- **Exercise description**: Going through the entries below, tally the lines that hold the word "受理机关登记" and state the result alone.

- **Extracted records**:
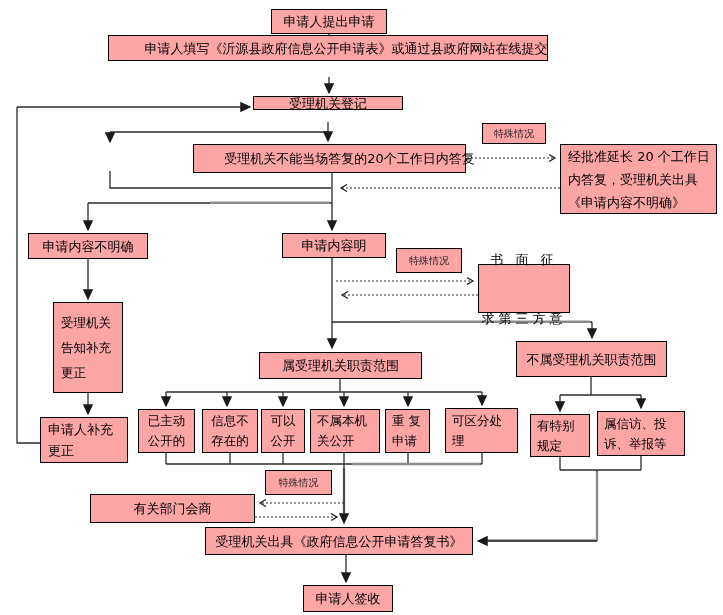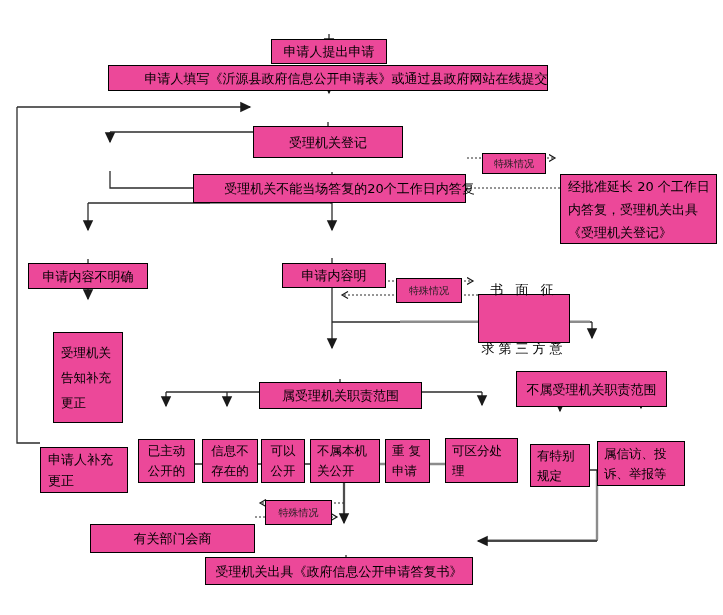--- a/index.html
+++ b/index.html
@@ -1,25 +1,24 @@
 <!DOCTYPE html>
 <html><head>
 <meta charset="utf-8">
 <style>
   html,body{margin:0;padding:0;background:#fff;}
   #canvas{
     position:relative;width:723px;height:615px;background:#fff;overflow:hidden;
     font-family:"DejaVu Sans","Liberation Sans",sans-serif;color:#000;
   }
   .node{
-    position:absolute;background:#ec4899;border:1.5px solid #000;
+    position:absolute;background:#fca5a5;border:1.5px solid #000;
     display:flex;flex-direction:column;align-items:center;justify-content:center;
     font-size:13px;line-height:17px;text-align:center;box-sizing:border-box;
     white-space:nowrap;
-    margin-top:30px;
   }
   .node .ln{display:block;}
   .small{font-size:10px;color:#1d1d1d;border-width:1px;line-height:12px;}
   .cell{font-size:12.5px;line-height:20px;}
   .cell.left{align-items:flex-start;padding-left:6px;text-align:left;}
   .multiline-left{align-items:flex-start;padding-left:7px;text-align:left;}
   .ext{font-size:13px;line-height:23px;align-items:flex-start;padding-left:7px;text-align:right;}
   .tp{line-height:23px;letter-spacing:4px;}
   svg{position:absolute;left:0;top:0;}
 </style>
@@ -107,37 +106,37 @@
   </svg>
 
   <div class="node" style="left:271px;top:9px;width:116px;height:25px;">
       <span class="ln">申请人提出申请</span>
     </div>
 
   <div class="node" style="left:108px;top:35px;width:440px;height:26px;padding-left:36px;">
       <span class="ln">申请人填写《沂源县政府信息公开申请表》或通过县政府网站在线提交</span>
     </div>
 
-  <div class="node" style="left:253px;top:96px;width:150px;height:32px;">
+  <div class="node" style="left:253px;top:96px;width:150px;height:14px;">
       <span class="ln">受理机关登记</span>
     </div>
 
 
   <div class="node" style="left:193px;top:144px;width:273px;height:29px;padding-left:40px;">
       <span class="ln">受理机关不能当场答复的20个工作日内答复</span>
     </div>
 
   <div class="node small" style="left:482px;top:123px;width:64px;height:21px;">
       <span class="ln">特殊情况</span>
     </div>
 
   <div class="node ext" style="left:560px;top:144px;width:157px;height:70px;">
     <span class="ln">经批准延长 20 个工作日</span>
     <span class="ln">内答复，受理机关出具</span>
-    <span class="ln">《受理机关登记》</span>
+    <span class="ln">《申请内容不明确》</span>
   </div>
 
   <div class="node" style="left:28px;top:233px;width:120px;height:26px;">
       <span class="ln">申请内容不明确</span>
     </div>
 
   <div class="node" style="left:282px;top:233px;width:104px;height:25px;">
       <span class="ln">申请内容明</span>
     </div>
 

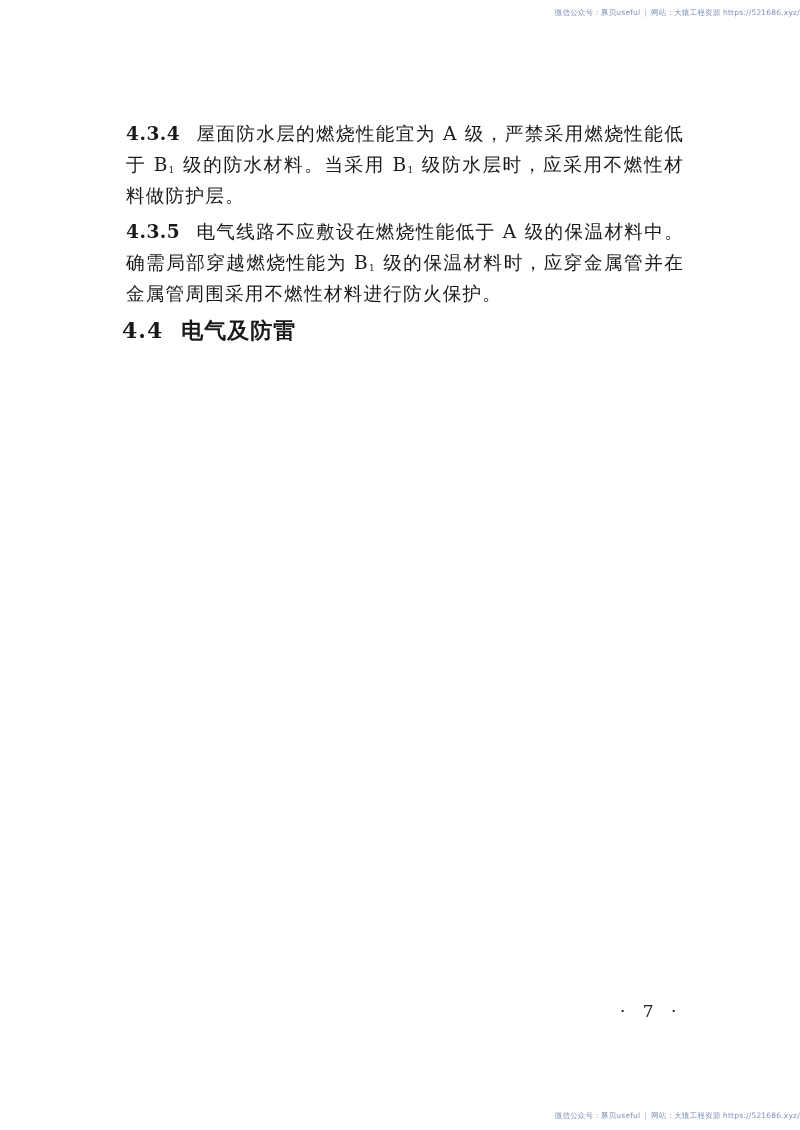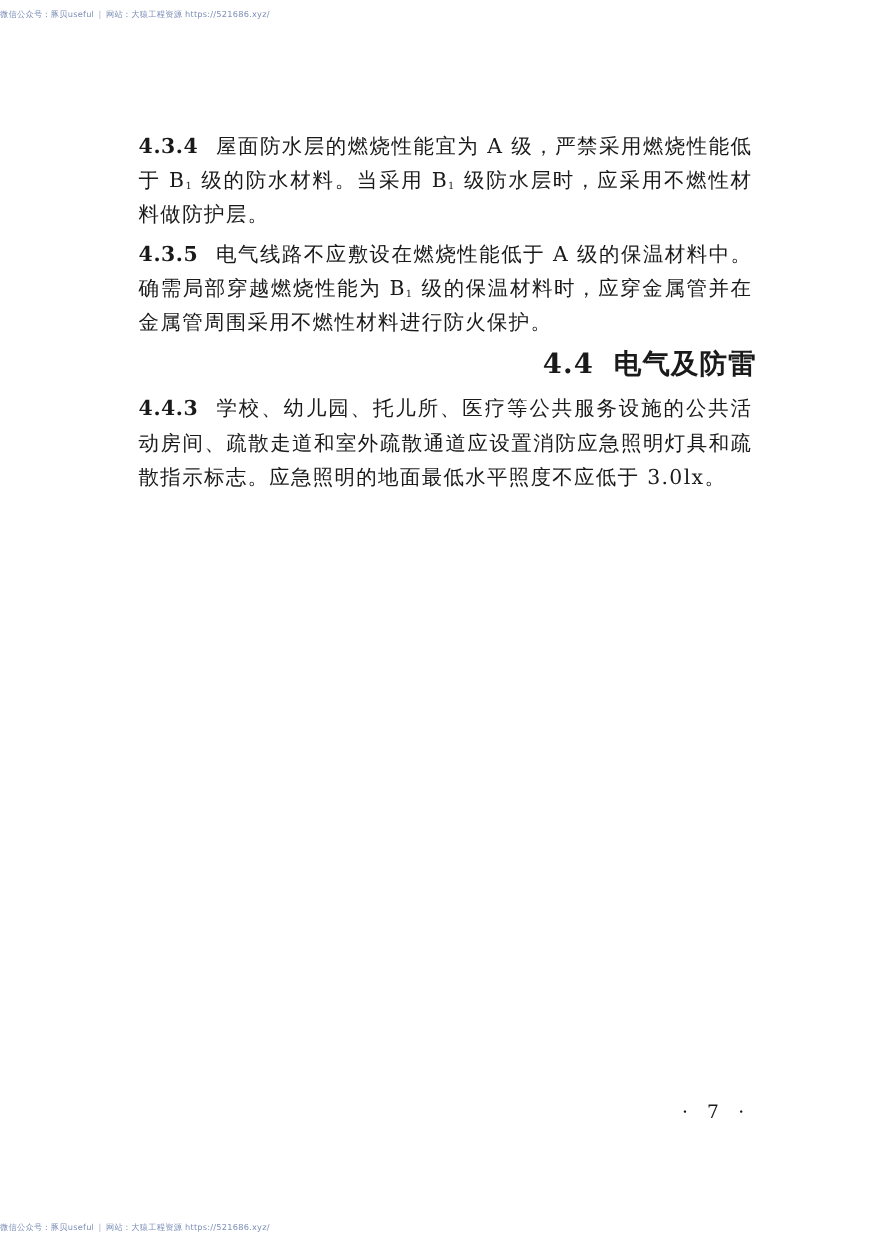--- a/index.html
+++ b/index.html
@@ -12,21 +12,21 @@
       height: 1130px;
       position: relative;
       overflow: hidden;
       font-family: "DejaVu Serif", "Liberation Serif", serif;
       color: #1a1a1a;
     }
     .watermark {
       position: absolute;
       left: 0;
       width: 800px;
-      text-align: left;
+      text-align: right;
       font-family: "DejaVu Sans", "Liberation Sans", sans-serif;
       font-size: 7.5px;
       color: #7d8fb8;
       letter-spacing: 0.2px;
       white-space: nowrap;
     }
     .watermark.top { top: 8px; }
     .watermark.bottom { top: 1111px; }
     .watermark .sep { color: #a7b3cf; padding: 0 4px; }
 
@@ -44,24 +44,24 @@
       letter-spacing: 1.2px;
       margin: 4px;
     }
     .clause-num {
       font-family: "DejaVu Serif", "Liberation Serif", serif;
       font-weight: bold;
       letter-spacing: 0.5px;
       margin-right: 16px;
     }
     .section-title {
-      text-align: right;
+      text-align: left;
       font-family: "DejaVu Sans", "Liberation Sans", sans-serif;
       font-weight: bold;
-      font-size: 25px;
+      font-size: 22px;
       line-height: 31.2px;
       margin: 6px 0 10px 0;
       letter-spacing: 1px;
     }
     .section-title .sec-num {
       font-family: "DejaVu Serif", "Liberation Serif", serif;
       margin-right: 18px;
     }
     sub.s {
       font-size: 9px;
@@ -87,21 +87,20 @@
 <div class="content">
 
   <p class="para"><span class="clause-num">4.3.4</span><span>屋面防水层的燃烧性能宜为 A 级，严禁采用燃烧性能低于 B</span><sub class="s">1</sub><span> 级的防水材料。当采用 B</span><sub class="s">1</sub><span> 级防水层时，应采用不燃性材料做防护层。</span></p>
 
   <p class="para"><span class="clause-num">4.3.5</span><span>电气线路不应敷设在燃烧性能低于 A 级的保温材料中。确需局部穿越燃烧性能为 B</span><sub class="s">1</sub><span> 级的保温材料时，应穿金属管并在金属管周围采用不燃性材料进行防火保护。</span></p>
 
   <div class="section-title"><span class="sec-num">4.4</span><span>电气及防雷</span></div>
 
 
 
-  <p class="para"><span class="clause-num">4.4.3</span><span>学校、幼儿园、托儿所、医疗等公共服务设施的公共活动房间、疏散走道和室外疏散通道应设置消防应急照明灯具和疏散指示标志。应急照明的地面最低水平照度不应低于 3.0lx。</span></p>
 
 
 </div>
 
 <div class="page-number">· 7 ·</div>
 
 <div class="watermark bottom">
   <span>微信公众号：豚贝useful</span><span class="sep">|</span><span>网站：大猿工程资源 https://521686.xyz/</span>
 </div>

- **Written solution**: 2